At this point I thought of something silly that worked for other assignments: what if I don't calculate anything and just put a file for each name in the home host (9 squares, there's never more than 10 active players, so with some luck we could make that work). No dice, the devs thought of that one, and having multiple files in the home host fails the tests.
I spent a while looking for further speed improvements. I have several ideas. If it would be possible to simplify the algorithm itself that would save time. Another way would be to parallellize the greatest score check somehow, for instance by comparing them pairwise. But with the limited functionality of the single M register I couldn't get anything to work. Optimizing these assignments is really getting quite hard at this stage of the game.
I'll try to get a lower size now.
code:
;XA
LINK 800
COPY 199 X
MARK GRABLOOP
ADDI X 1 X
REPL GRAB
NOOP
TEST X > 300
FJMP GRABLOOP
LINK -1
KILL
GRAB 400
VOID F
MARK GRAB
GRAB X
SEEK 1
ADDI F F X
ADDI X F X
DIVI X 3 X
MULI F F T
DIVI T F T
ADDI X T X
SUBI F F T
MULI T 20 T
ADDI X T M
SEEK -9999
COPY F M
:XB
MAKE
COPY 0 F
MARK NEXT
SEEK -9999
COPY M X
TEST X > F
FJMP SKIP
COPY M F
SEEK -9999
COPY X F
JUMP NEXT
MARK SKIP
VOID M
JUMP NEXT
The main trick is to get rid of the code that reads the file IDs from file 199. The alternative (looping through all valid file IDs) isn't really any less lines of codes, but because this is so much slower, only a single NOOP in the GRABLOOP is enough to prevent M communication in the wrong order.

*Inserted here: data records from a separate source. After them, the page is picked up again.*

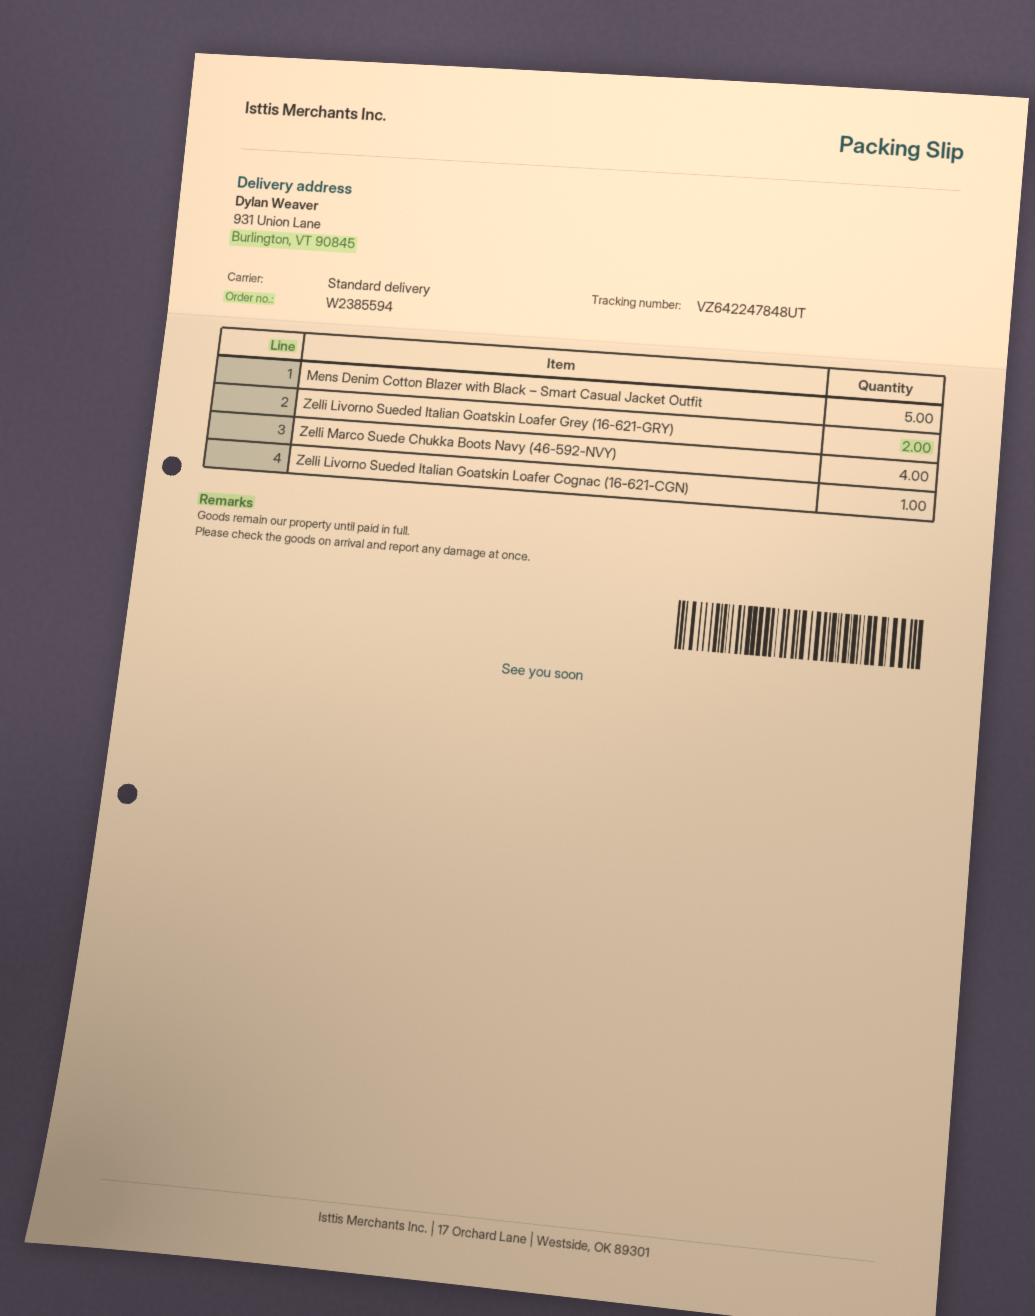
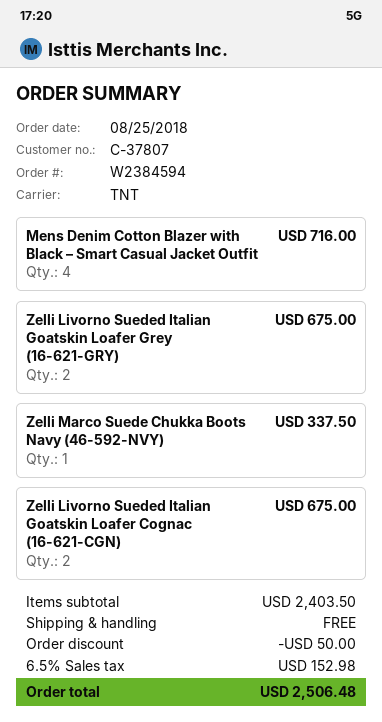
order number: W2385594 -> W2384594
shipping method: standard -> TNT
Mens Denim Cotton Blazer with Black – Smart Casual Jacket Outfit: 5 -> 4
Zelli Marco Suede Chukka Boots Navy (46-592-NVY): 4 -> 1
Zelli Livorno Sueded Italian Goatskin Loafer Cognac (16-621-CGN): 1 -> 2

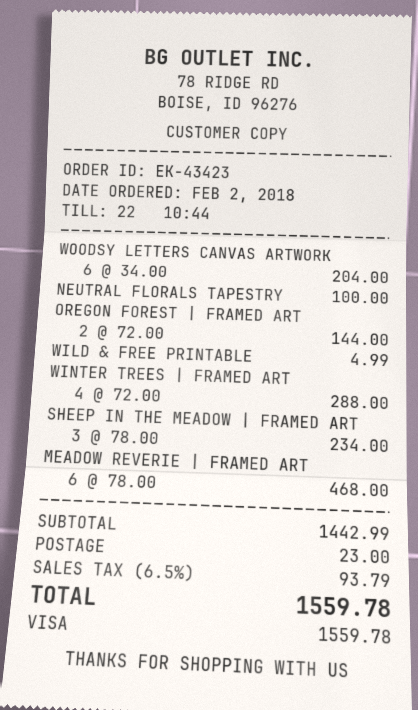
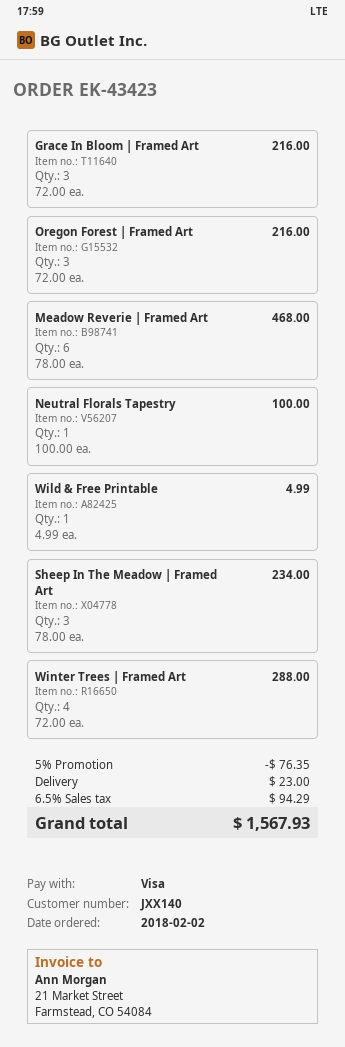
WOODSY LETTERS CANVAS ARTWORK: 6 x 34.00 = 204.00 -> none
OREGON FOREST | FRAMED ART: 2 x 72.00 = 144.00 -> 3 x 72.00 = 216.00
Grace In Bloom | Framed Art: none -> 3 x 72.00 = 216.00
discount: none -> 5% = 76.35
tax: 6.5% = 93.79 -> 6.5% = 94.29
total: 1559.78 -> 1567.93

Having XA KILL XB is also slightly less code than having XB handle this.
I tried removing the initial COPY 199 X and funnily enough that works in most test cases - running the algorithm on the index file just happens to return a negative score most of the time, which is ignored by XB. Sadly, there's at least one test case where it generates a high positive score and writes an invalid result, so we do need this line.
That's it for optimization this update.
Okay, uh. Hmm.
Processing.
It turns out sports betting is not, in fact, a good way to make money.
You should have said something.
The first vote.
Did you know people pay real money for items in online games?